Le constat est le même chez Pierre-Louis Roucariés. Le Président de Provence Côte d’Azur Events (PCE) et de l’Unimev explique : « je crois beaucoup dans le fait que les communautés physiques vont vouloir se réunir à nouveau dans des formats qui existaient auparavant. Le digital va même créer une communauté encore plus importante tout au long de l’année, qui va bien mieux travailler ensemble, et cela va générer l’envie de se rencontrer physiquement. Les opérateurs technologiques ont fait beaucoup de progrès pour la rencontre virtuelle, et cela va continuer. Des événements virtuels auront lieu, qui pourront dans certains cas remplacer l’événement physique. Mais il y a un élément intrinsèque à l’événement, c’est le hasard. Or la technologie ne laisse pas la place au hasard. Sur un salon, il y a toujours la rencontre qui n’était pas programmée, via un tiers, ou au hasard d’une allée, qui permettra de découvrir un nouveau stand, une nouvelle technologie. Cela n’aurait pas eu lieu sur un programme totalement calibré, comme c’est le cas sur un événement virtuel, car il permet de gagner du temps ».

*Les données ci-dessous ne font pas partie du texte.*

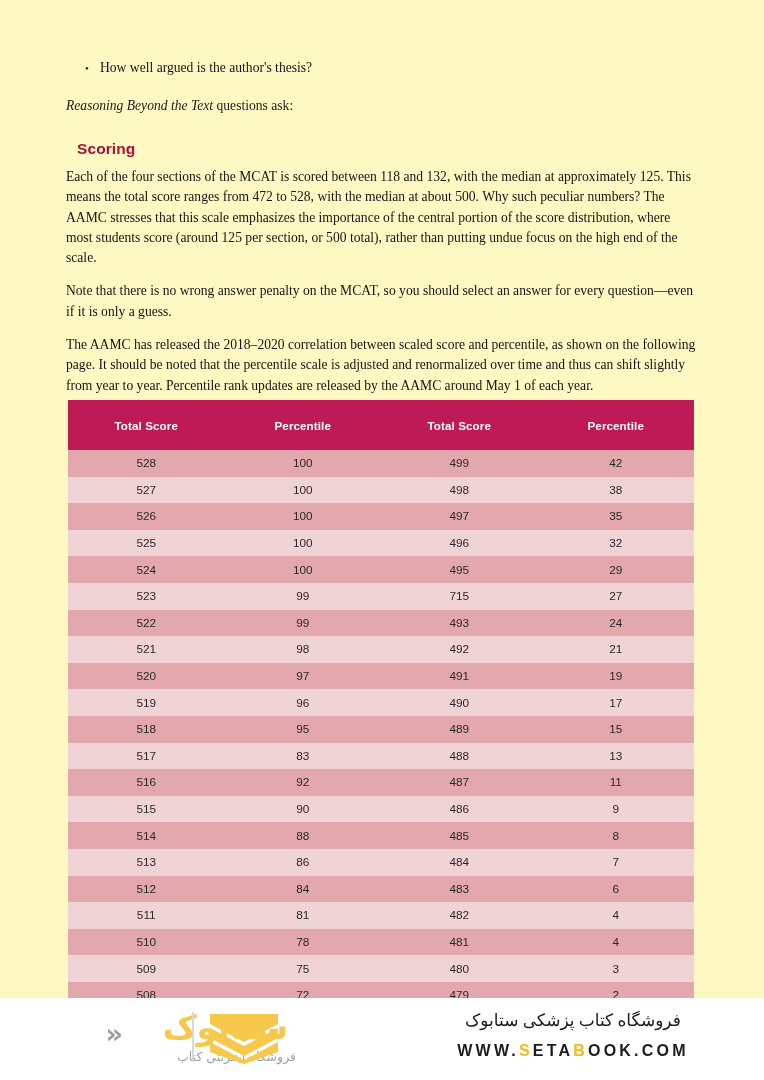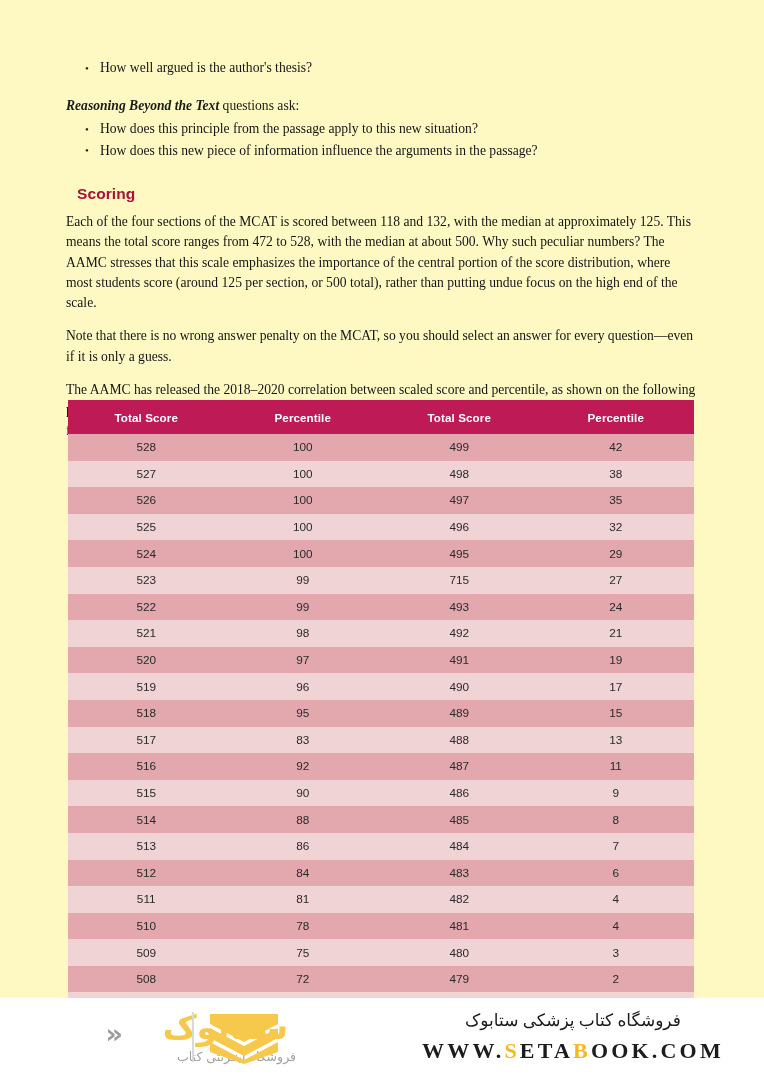--- a/index.html
+++ b/index.html
@@ -62,7 +62,7 @@
     margin: 17px 0 3px 0;
   }
   .lead-in b {
-    font-weight: bold;
+    font-weight: normal;
     font-style: italic;
   }
 

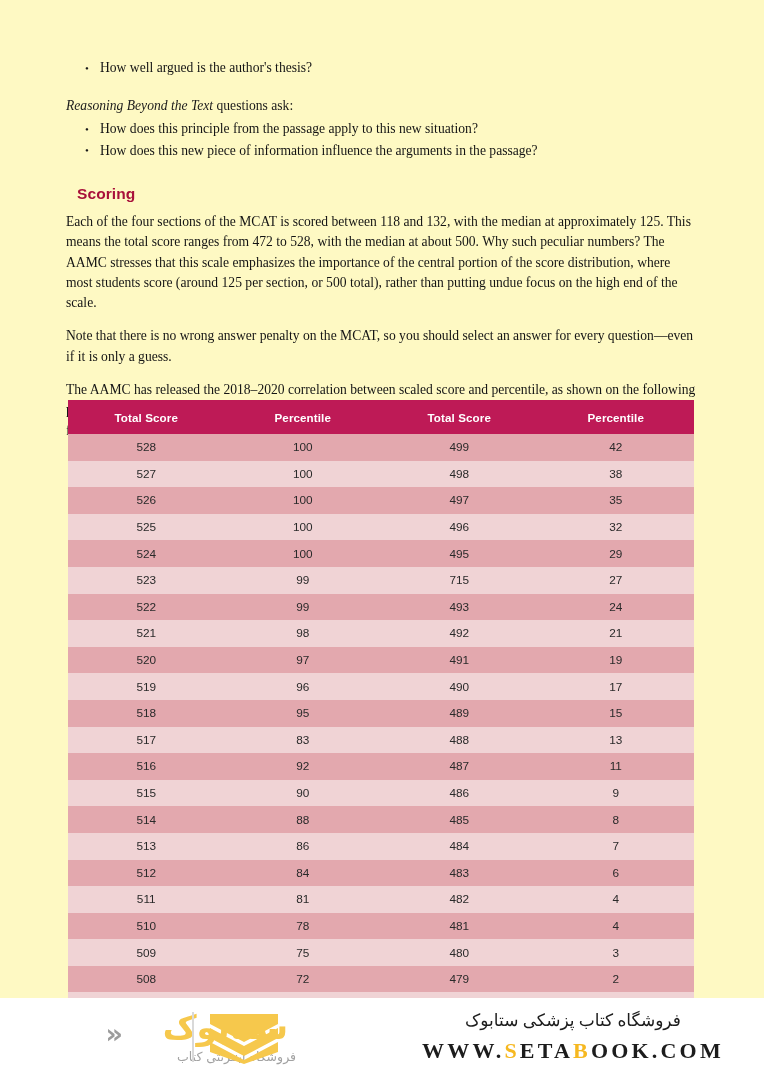--- a/index.html
+++ b/index.html
@@ -226,10 +226,6 @@
 
     <div class="lead-in"><b>Reasoning Beyond the Text</b><span> questions ask:</span></div>
 
-    <ul class="bullets">
-      <li>How does this principle from the passage apply to this new situation?</li>
-      <li>How does this new piece of information influence the arguments in the passage?</li>
-    </ul>
 
     <h2 class="scoring">Scoring</h2>
 

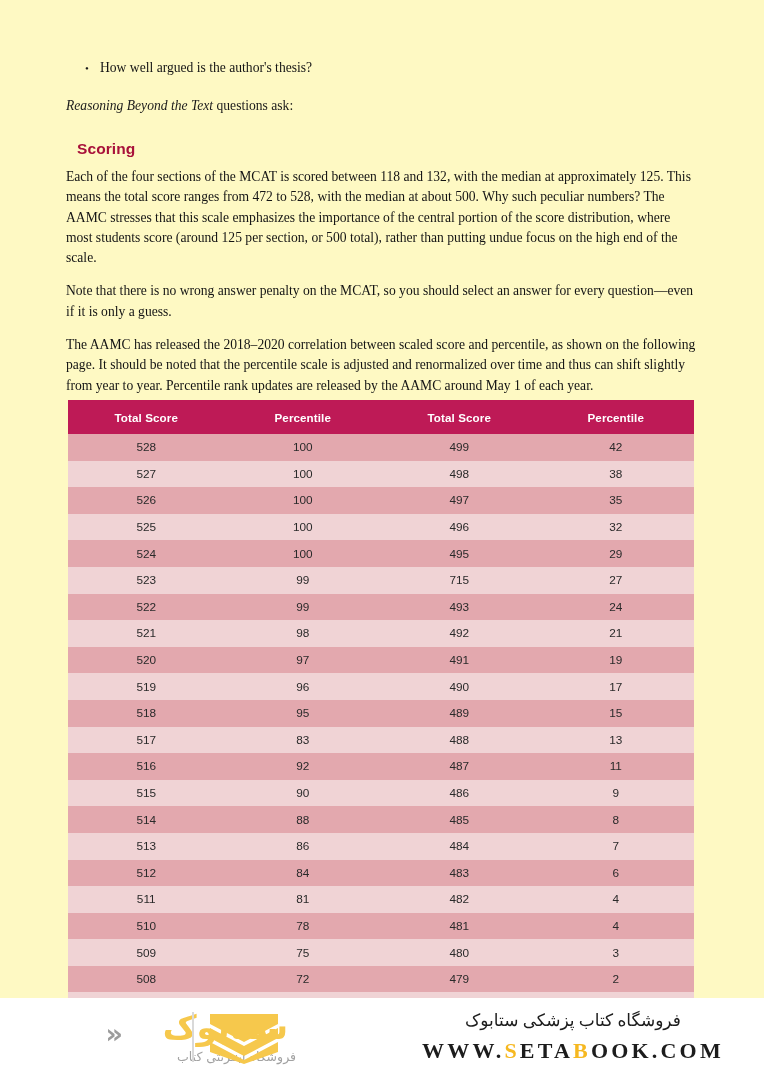--- a/index.html
+++ b/index.html
@@ -104,7 +104,7 @@
     font-weight: bold;
     height: 26px;
     text-align: center;
-    padding: 4px;
+    padding: 12px;
     letter-spacing: 0.1px;
   }
   table.scoretable td {

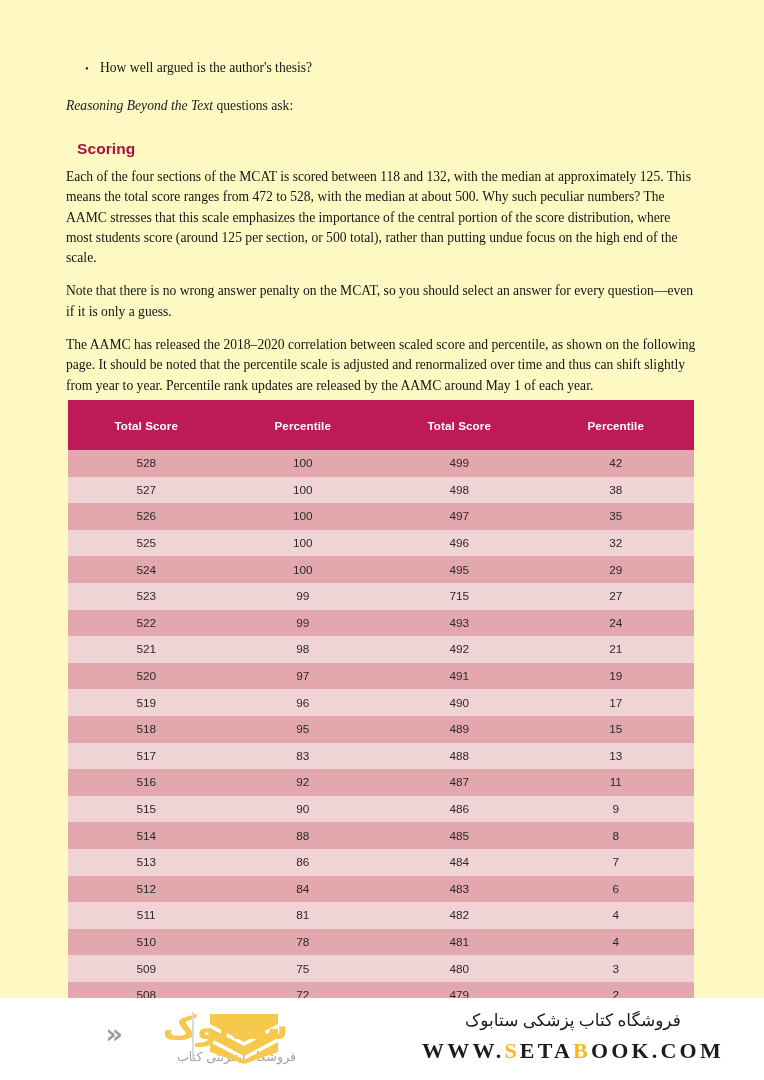--- a/index.html
+++ b/index.html
@@ -202,8 +202,8 @@
     white-space: nowrap;
   }
   .right-url {
-    font-family: Liberation Serif, serif;
-    font-size: 22px;
+    font-family: Liberation Sans, sans-serif;
+    font-size: 16px;
     font-weight: bold;
     letter-spacing: 3.2px;
     color: #1c1c1c;

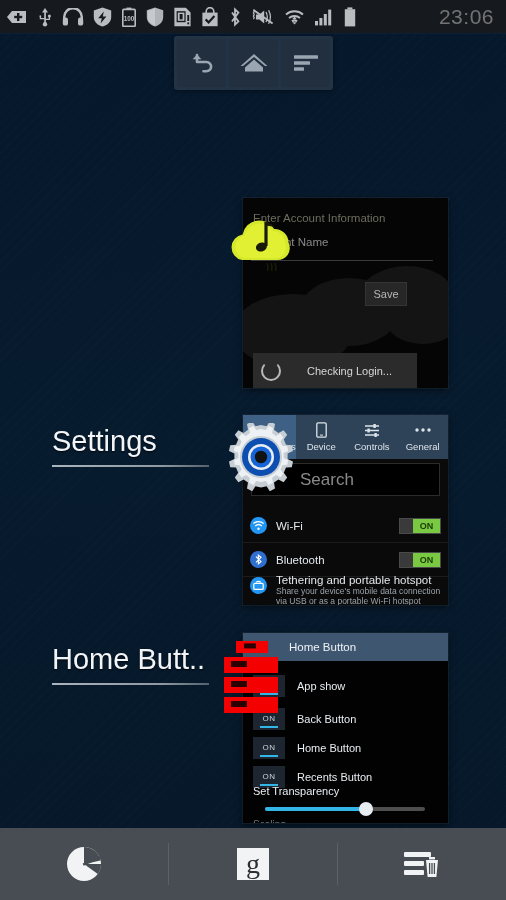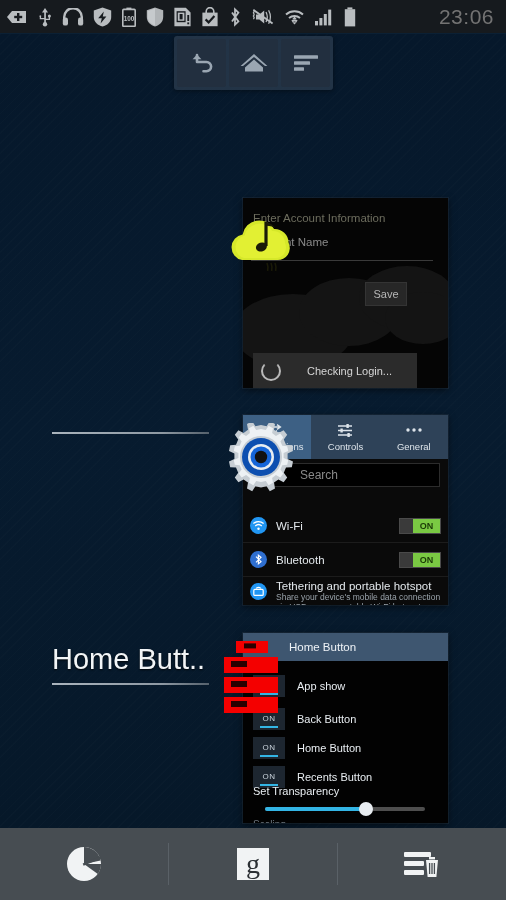--- a/index.html
+++ b/index.html
@@ -364,6 +364,7 @@
 
 <div class="task-card" id="card-settings">
   <div class="card-label-wrap">
+    <div class="card-title">Settings</div>
     <div class="card-underline"></div>
   </div>
 

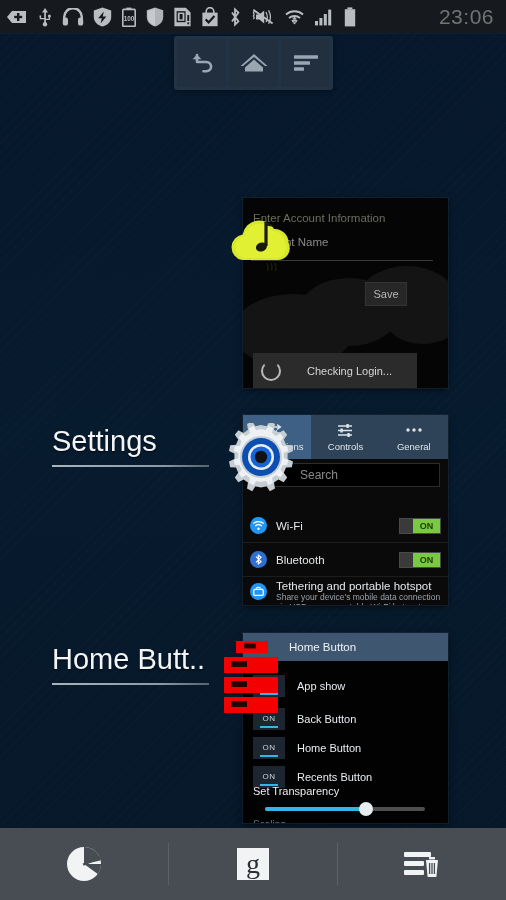--- a/index.html
+++ b/index.html
@@ -378,6 +378,15 @@
             </svg>
         </span>
         <span>Connections</span>
+      </div>
+      <div class="set-tab">
+        <span class="tabicon">
+          <svg width="11" height="16" viewBox="0 0 11 16">
+              <rect x="0.8" y="0.8" width="9.4" height="14.4" rx="1.3" fill="none" stroke="#dde4ea" stroke-width="1.3"></rect>
+              <rect x="4" y="12.6" width="3" height="1" fill="#dde4ea"></rect>
+            </svg>
+        </span>
+        <span>Device</span>
       </div>
       <div class="set-tab">
         <span class="tabicon">

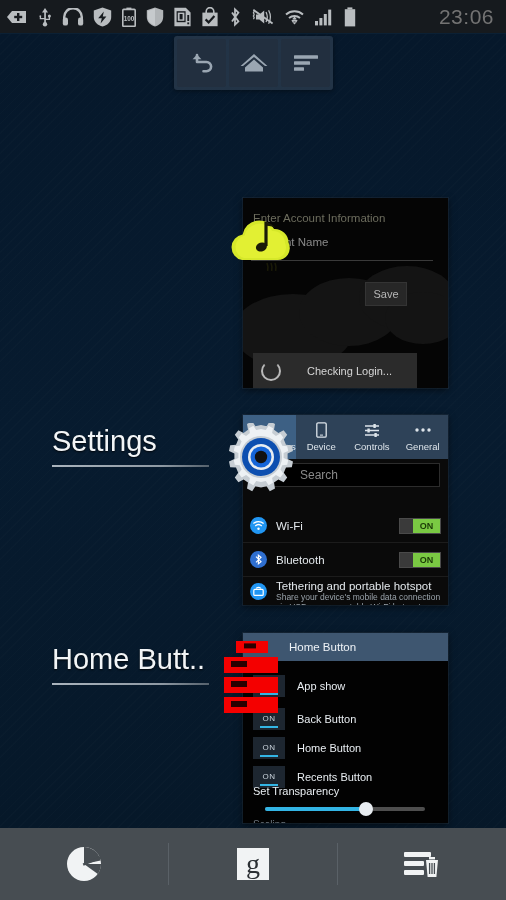--- a/index.html
+++ b/index.html
@@ -125,9 +125,9 @@
   .set-tab.active{ background:#3d6084; }
   .set-tab .tabicon{ height:16px; display:flex; align-items:center; }
   #set-search{
-    position:absolute; left:8px; top:48px; width:189px; height:24px;
+    position:absolute; left:8px; top:48px; width:189px; height:33px;
     background:#000; border:1px solid #2c2c2c;
-    color:#8a8a8a; font-size:12px; display:flex; align-items:center;
+    color:#8a8a8a; font-size:17px; display:flex; align-items:center;
     padding-left:48px;
   }
   #set-section-hdr{

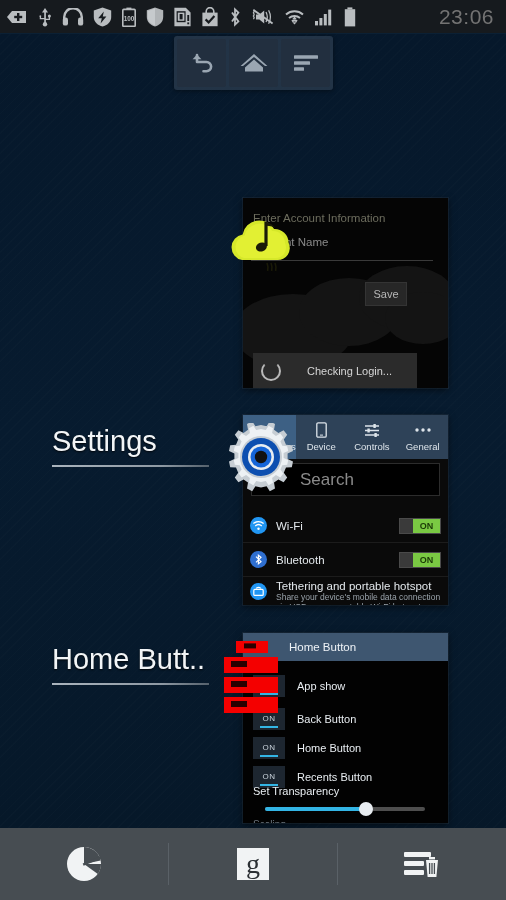--- a/index.html
+++ b/index.html
@@ -153,7 +153,7 @@
     display:flex; align-items:center; justify-content:center; height:14px;
   }
   #set-tether{
-    position:absolute; left:0; top:163px; width:205px; height:27px;
+    position:absolute; left:0; top:157px; width:205px; height:27px;
     display:flex; padding:2px 7px 10px 7px; color:#e3e8ec; cursor:pointer;
   }
   #set-tether .rowicon{ width:22px; display:flex; align-items:flex-start; padding-top:3px; }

Je pensais que ce n’était pas notre rôle de faire des événements hybrides, parce que notre rôle à la Semec c’est de mettre des têtes sur les oreillers, et des gens à la table des restaurants, pas de faire du digital
A Cannes, le débat a également eu lieu. « Il y a un an, moi le premier, je n’étais pas convaincu : je pensais que ce n’était pas notre rôle de faire des événements hybrides, parce que notre rôle à la Semec (Société d’économie mixte pour les événements cannois), c’est de mettre des têtes sur les oreillers, et des gens à la table des restaurants, pas de faire du digital. Mais c’est incontournable. Cette poussée du numérique est réelle et va s’accentuer », témoigne Didier Baudoin, Directeur général du Palais des Festivals. Cannes mise donc officiellement sur cette tendance, au point d’avoir rejoint le réseau international Hybrid City Alliance. L’inauguration du Studio Hi 5 s’inscrit dans le prolongement de cette initiative, anticipant l’évolution de la demande : « Nous nous sommes posés beaucoup de questions, et notamment : y aura-t-il autant de gens qu’auparavant ? Evidemment, nous sommes arrivés à la conclusion que non », estime Jean-Michel Arnaud, Président du Palais des Festivals et des Congrès de Cannes. « Il y aura de nouvelles jauges, avec 20 à 25% de personnes qui pendant un, deux ou trois ans ne refréquenteront peut-être plus de la même façon les congrès et les événements. Nous avons donc mené toute une réflexion sur l’accueil, la logistique, les opérations du Palais. Nous avons réfléchi à ce qui pourrait nous permettre à la fois d’absorber moins de gens, mais d’en toucher davantage, c’est à dire de créer de l’audience, d’élargir l’audience. Le numérique n’a pas pour objectif de remplacer la présence des clients sur les salons. Au contraire, il s’agit d’accroître l’audience. C’est un formidable levier pour aller chercher de futurs participants, et élargir la cible », ajoute Jean-Michel Arnaud.